───── MATERIAL FOR THIS TASK

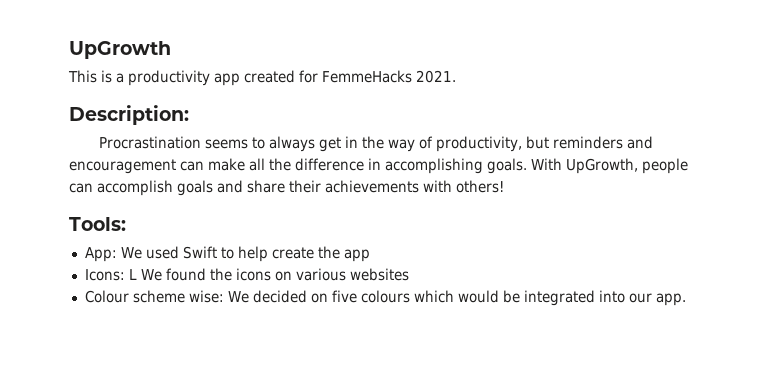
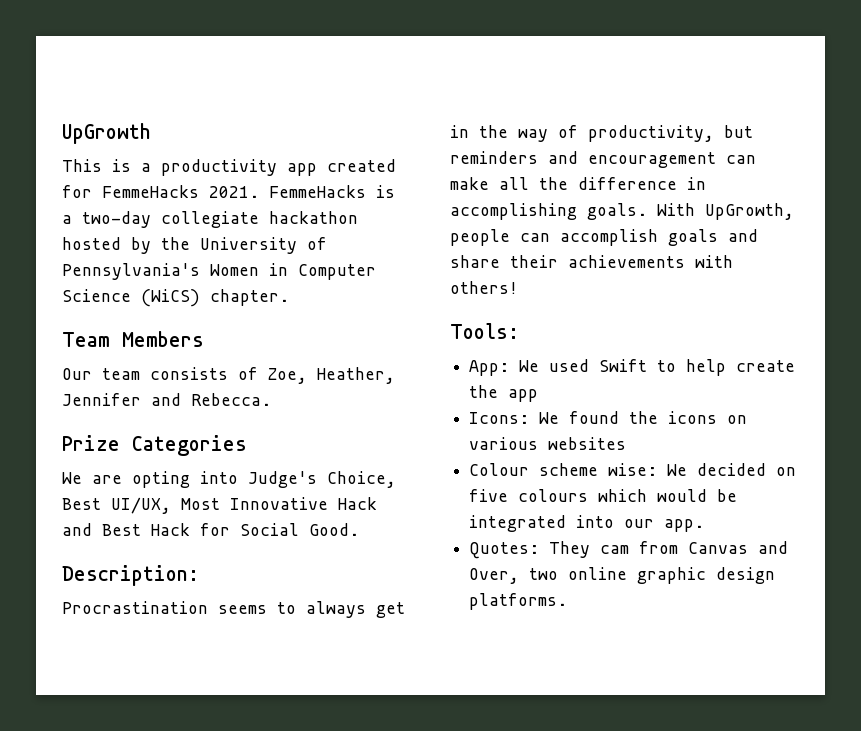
(456, 76) none -> [269,185,395,198] [62,211,358,228] [62,237,327,254] [62,263,376,280] [62,289,289,307] [62,331,204,347] [62,367,395,384] [62,393,271,406] [62,435,247,456] [62,471,396,488] [62,497,377,514] [62,523,359,536] FemmeHacks is a two-day collegiate hackathon hosted by the University of Pennsylvania's Women in Computer Science (WiCS) chapter. // Team Members // Our team consists of Zoe, Heather, Jennifer and Rebecca. // Prize Categories // We are opting into Judge's Choice, Best UI/UX, Most Innovative Hack and Best Hack for Social Good.
[128,269,137,280] L -> (530, 418) none
(686, 299) none -> [469,541,789,559] [469,567,776,584] [469,593,568,610] // Quotes: They cam from Canvas and Over, two online graphic design platforms.

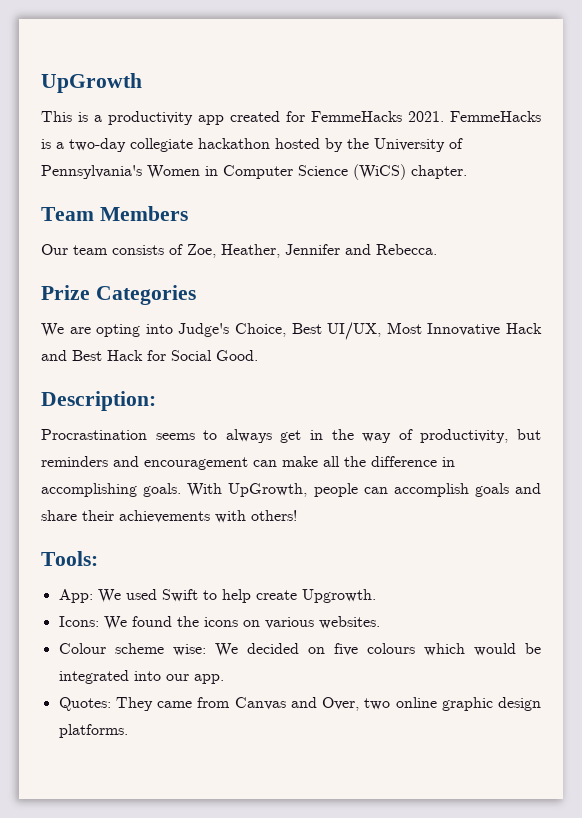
[469,385,539,402] the app -> [301,589,376,603] Upgrowth.
[548,437,627,450] websites -> [318,616,380,629] websites.
[600,545,630,554] cam -> [157,701,193,708] came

──────────

# EXERCISE GOAL:
Final stretch of the data: repeat exactly each line from the one containing "(686, 299) none" through the last, and omit all pictures.

# TASK ANSWER:
(686, 299) none -> [469,541,789,559] [469,567,776,584] [469,593,568,610] // Quotes: They cam from Canvas and Over, two online graphic design platforms.

[469,385,539,402] the app -> [301,589,376,603] Upgrowth.
[548,437,627,450] websites -> [318,616,380,629] websites.
[600,545,630,554] cam -> [157,701,193,708] came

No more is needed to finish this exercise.